**EXERCISE GOAL**
Each entry that follows is to be copied exactly, minus any pictures.
STUDY MATERIAL START
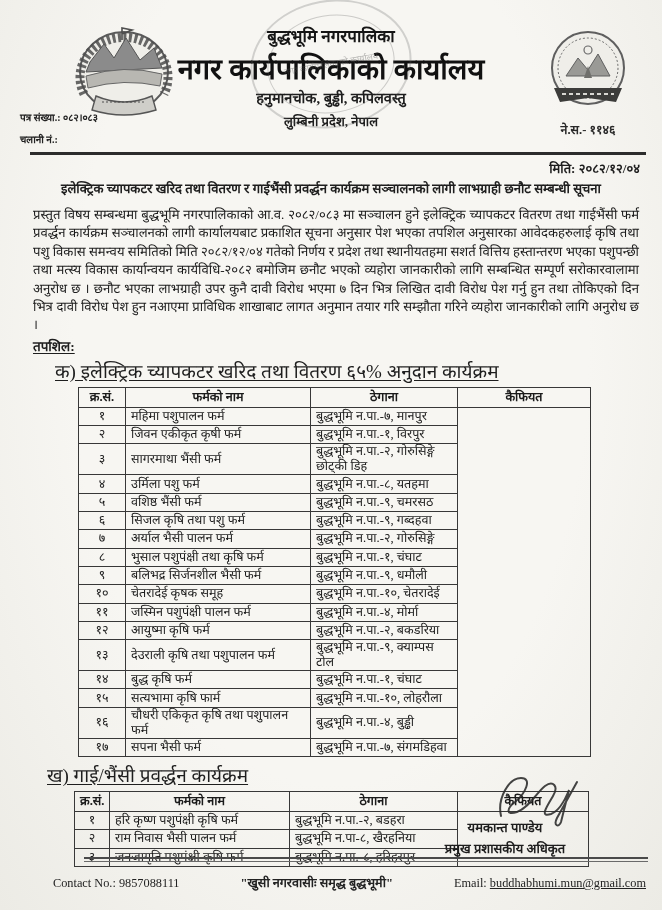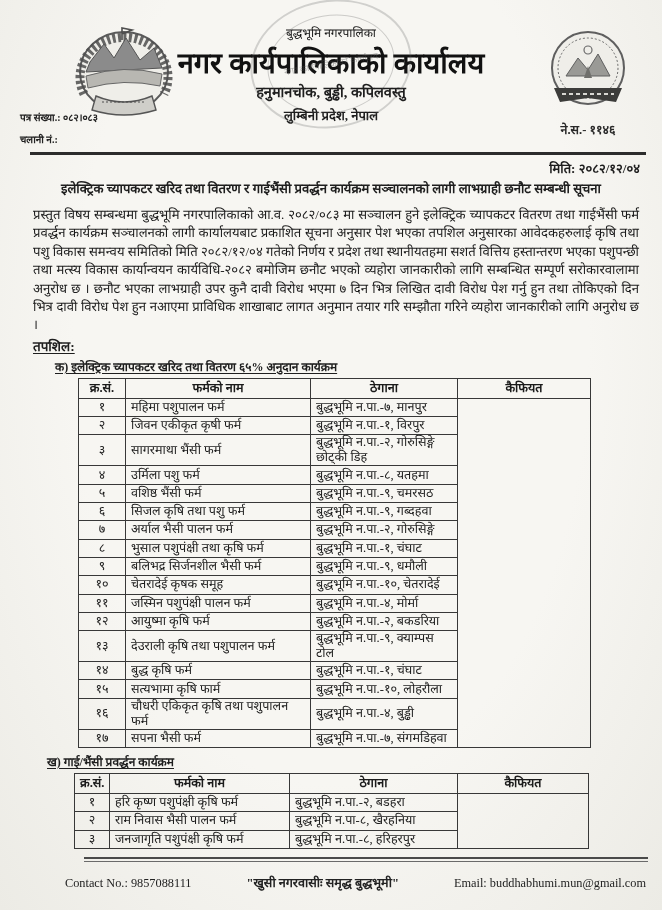--- a/index.html
+++ b/index.html
@@ -15,7 +15,7 @@
   .seal-right svg{display:block;margin:0 auto;}
   .ne-s{font-size:12.5px;font-weight:bold;margin-top:3px;color:#2a2a2a;}
   .header-center{position:absolute;left:140px;right:140px;top:24px;text-align:center;}
-  .org-top{font-size:12px;font-weight:normal;color:#151515;}
+  .org-top{font-size:17px;font-weight:bold;color:#151515;}
   .office{font-size:29px;font-weight:bold;color:#111;margin-top:1px;white-space:nowrap;}
   .addr1{font-size:14.5px;font-weight:bold;margin-top:0;}
   .addr2{font-size:13px;font-weight:bold;margin-top:5px;}

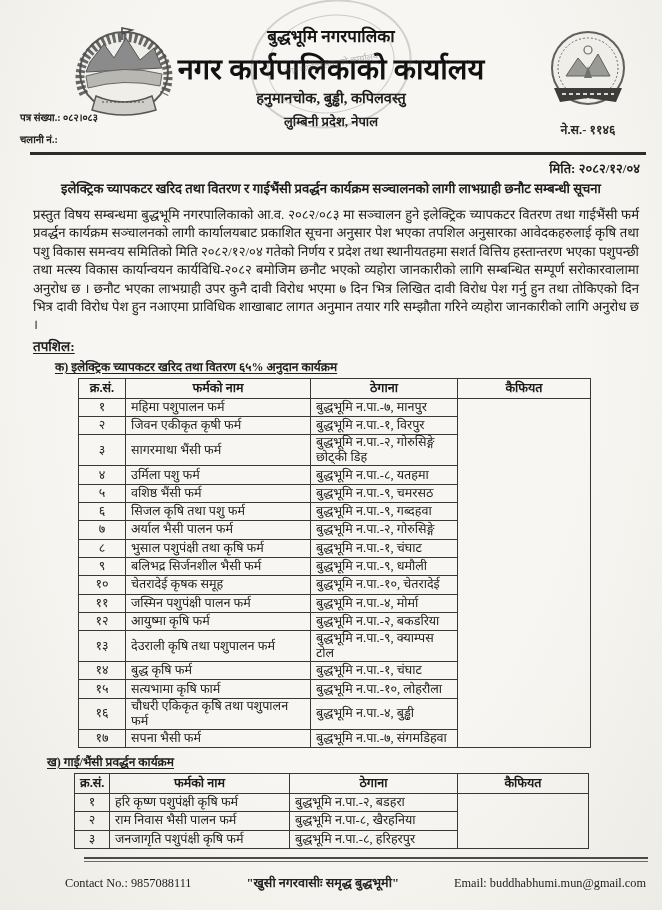--- a/index.html
+++ b/index.html
@@ -41,7 +41,7 @@
   }
   .body-par{margin:9px 23px 0 33px;font-size:13.1px;line-height:18.4px;text-align:justify;color:#1b1b1b;}
   .tapasil{margin:2px 0 0 33px;font-weight:bold;font-size:13.5px;text-decoration:underline;text-underline-offset:2px;}
-  .sec-title{font-weight:bold;font-size:12px;text-decoration:underline;text-underline-offset:2px;}
+  .sec-title{font-weight:normal;font-size:19px;text-decoration:underline;text-underline-offset:2px;}
   .sec-title.first{margin:3px 0 3px 55px;}
   .sec-title.second{margin:5px 0 3px 47px;}
   

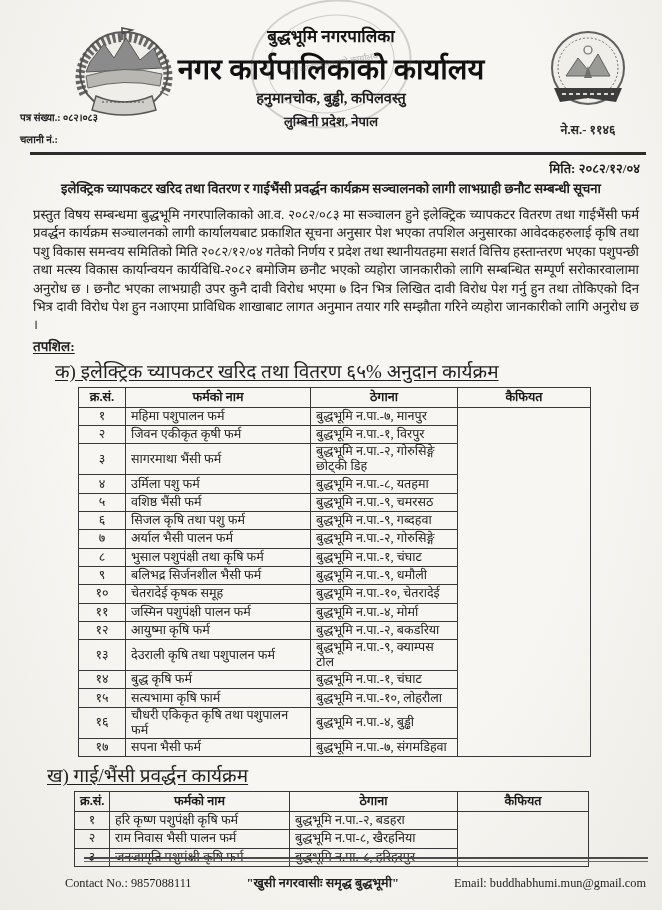--- a/index.html
+++ b/index.html
@@ -270,6 +270,13 @@
       </tbody>
     </table>
 
+  <div class="sig-block">
+    <svg class="sig-scribble" width="96" height="56" viewBox="0 0 96 56">
+      <path d="M6,44 C2,26 14,6 26,6 C38,6 30,22 20,30 C12,36 10,44 22,40 C34,36 42,20 50,14 C58,8 64,14 58,24 C52,34 44,46 56,42 C64,39 70,28 74,18 L66,50 C64,56 58,54 62,46 L82,10" fill="none" stroke="#2a2a2a" stroke-width="2" stroke-linecap="round" opacity=".88"></path>
+    </svg>
+    <div class="sig-name">यमकान्त पाण्डेय</div>
+    <div class="sig-title">प्रमुख प्रशासकीय अधिकृत</div>
+  </div>
 
   <div class="footer-rule"></div>
   <div class="footer-row">

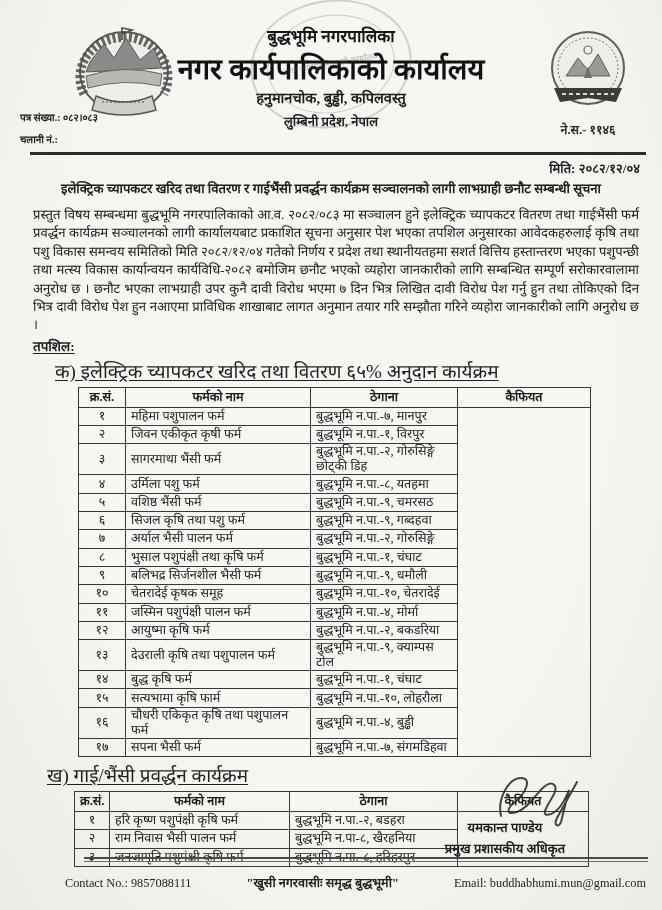--- a/index.html
+++ b/index.html
@@ -62,7 +62,7 @@
   
   .footer-rule{position:absolute;left:84px;right:14px;top:857px;height:2px;
     border-top:2px solid #4a4a4a;border-bottom:1px solid #6a6a6a;}
-  .footer-row{position:absolute;left:12px;right:0;top:874px;display:flex;align-items:baseline;font-size:12.6px;color:#222;}
+  .footer-row{position:absolute;left:0;right:0;top:874px;display:flex;align-items:baseline;font-size:12.6px;color:#222;}
   .footer-contact{margin-left:53px;font-size:12.3px;}
   .footer-slogan{flex:1;text-align:center;font-weight:bold;font-size:12.6px;}
   .footer-email{margin-right:16px;font-size:12.3px;}

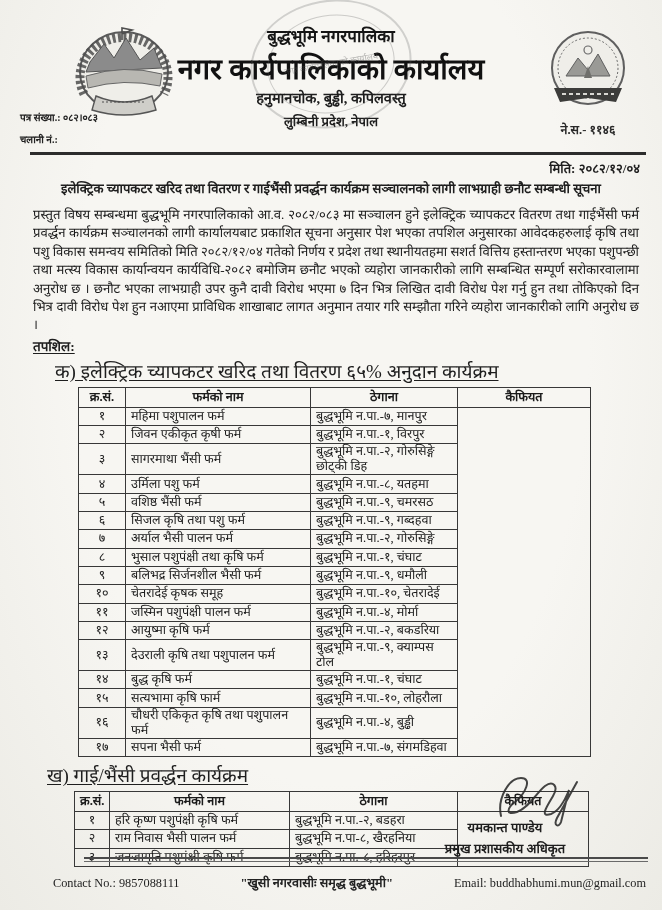--- a/index.html
+++ b/index.html
@@ -66,7 +66,7 @@
   .footer-contact{margin-left:53px;font-size:12.3px;}
   .footer-slogan{flex:1;text-align:center;font-weight:bold;font-size:12.6px;}
   .footer-email{margin-right:16px;font-size:12.3px;}
-  .footer-email .addr{}
+  .footer-email .addr{text-decoration:underline;}
   .g{stroke:#4e4e4e;fill:none;}
 </style>
 </head>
STUDY MATERIAL END
**COMPLETED TASK**
--- a/index.html
+++ b/index.html
@@ -15,7 +15,7 @@
   .seal-right svg{display:block;margin:0 auto;}
   .ne-s{font-size:12.5px;font-weight:bold;margin-top:3px;color:#2a2a2a;}
   .header-center{position:absolute;left:140px;right:140px;top:24px;text-align:center;}
-  .org-top{font-size:12px;font-weight:normal;color:#151515;}
+  .org-top{font-size:17px;font-weight:bold;color:#151515;}
   .office{font-size:29px;font-weight:bold;color:#111;margin-top:1px;white-space:nowrap;}
   .addr1{font-size:14.5px;font-weight:bold;margin-top:0;}
   .addr2{font-size:13px;font-weight:bold;margin-top:5px;}

--- a/index.html
+++ b/index.html
@@ -41,7 +41,7 @@
   }
   .body-par{margin:9px 23px 0 33px;font-size:13.1px;line-height:18.4px;text-align:justify;color:#1b1b1b;}
   .tapasil{margin:2px 0 0 33px;font-weight:bold;font-size:13.5px;text-decoration:underline;text-underline-offset:2px;}
-  .sec-title{font-weight:bold;font-size:12px;text-decoration:underline;text-underline-offset:2px;}
+  .sec-title{font-weight:normal;font-size:19px;text-decoration:underline;text-underline-offset:2px;}
   .sec-title.first{margin:3px 0 3px 55px;}
   .sec-title.second{margin:5px 0 3px 47px;}
   

--- a/index.html
+++ b/index.html
@@ -270,6 +270,13 @@
       </tbody>
     </table>
 
+  <div class="sig-block">
+    <svg class="sig-scribble" width="96" height="56" viewBox="0 0 96 56">
+      <path d="M6,44 C2,26 14,6 26,6 C38,6 30,22 20,30 C12,36 10,44 22,40 C34,36 42,20 50,14 C58,8 64,14 58,24 C52,34 44,46 56,42 C64,39 70,28 74,18 L66,50 C64,56 58,54 62,46 L82,10" fill="none" stroke="#2a2a2a" stroke-width="2" stroke-linecap="round" opacity=".88"></path>
+    </svg>
+    <div class="sig-name">यमकान्त पाण्डेय</div>
+    <div class="sig-title">प्रमुख प्रशासकीय अधिकृत</div>
+  </div>
 
   <div class="footer-rule"></div>
   <div class="footer-row">

--- a/index.html
+++ b/index.html
@@ -62,7 +62,7 @@
   
   .footer-rule{position:absolute;left:84px;right:14px;top:857px;height:2px;
     border-top:2px solid #4a4a4a;border-bottom:1px solid #6a6a6a;}
-  .footer-row{position:absolute;left:12px;right:0;top:874px;display:flex;align-items:baseline;font-size:12.6px;color:#222;}
+  .footer-row{position:absolute;left:0;right:0;top:874px;display:flex;align-items:baseline;font-size:12.6px;color:#222;}
   .footer-contact{margin-left:53px;font-size:12.3px;}
   .footer-slogan{flex:1;text-align:center;font-weight:bold;font-size:12.6px;}
   .footer-email{margin-right:16px;font-size:12.3px;}

--- a/index.html
+++ b/index.html
@@ -66,7 +66,7 @@
   .footer-contact{margin-left:53px;font-size:12.3px;}
   .footer-slogan{flex:1;text-align:center;font-weight:bold;font-size:12.6px;}
   .footer-email{margin-right:16px;font-size:12.3px;}
-  .footer-email .addr{}
+  .footer-email .addr{text-decoration:underline;}
   .g{stroke:#4e4e4e;fill:none;}
 </style>
 </head>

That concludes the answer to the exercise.